What it means to magnify the Lord? - Luke 1:46-47
Let's consider a magnifying glass. It is used to make the words on a page appear larger, easier to read. It does not actually make the words larger. It only gives the viewer a closer, clearer, better perspective. To do this, the magnifying glass needs to be close to the page it is magnifying. We want others to know the Lord. It is hard, even impossible, for them to understand and appreciate the Lord (I Corinthians 2:14). We must be close to the Lord ourselves and be available to others, so that they can see Him through us (Matthew 5:13-16). Paul desired that his life / his body would be an instrument of magnifying Christ to others (Philippians 1:20-21).

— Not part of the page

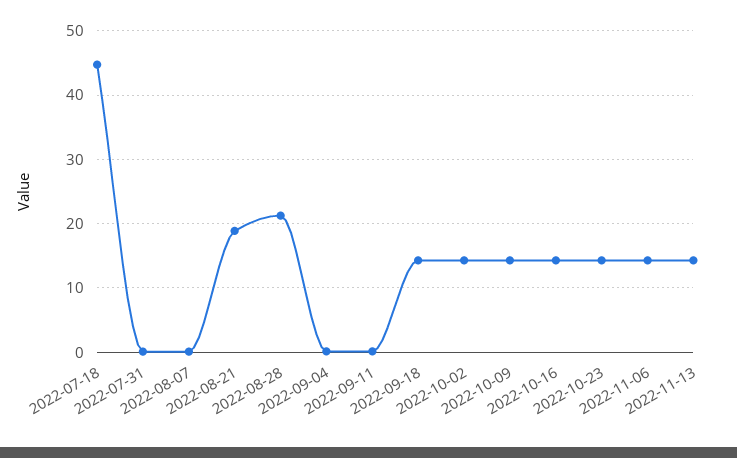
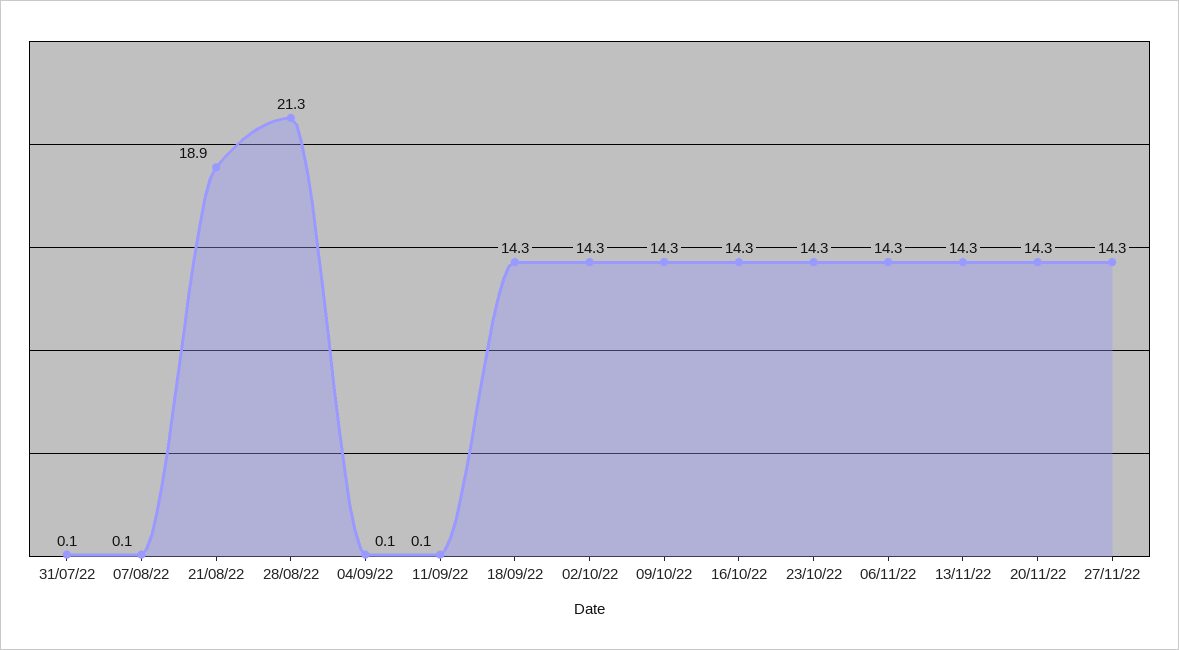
2022-07-18: 45 -> none
20/11/22: none -> 14.3
27/11/22: none -> 14.3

To do this with our life and body, we need to first magnify the Lord with our inner man (mind, heart, soul, and spirit). See Philippians 2:5; Romans 12:1-2. Mary magnified the Lord with her soul and spirit. Consider the work we need to do on the inside of us, if we want to be like Mary and glorify the Lord (Philippians 4:4-9).

See II Chronicles 6:14; Psalm 25:1; 119:2; Micah 6:8; John 4:24; Romans 1:9; 7:22. If we take this seriously, there will be conflict / spiritual warfare within (Romans 7:14 - 8:16; Galatians 5:16-17; Psalm 25:1-22). The Lord is looking at our hearts and is ready to help (I Samuel 16:7; Isaiah 29:13; Matthew 15:7-9; Hebrews 4:12-16; Psalm 139:23-24).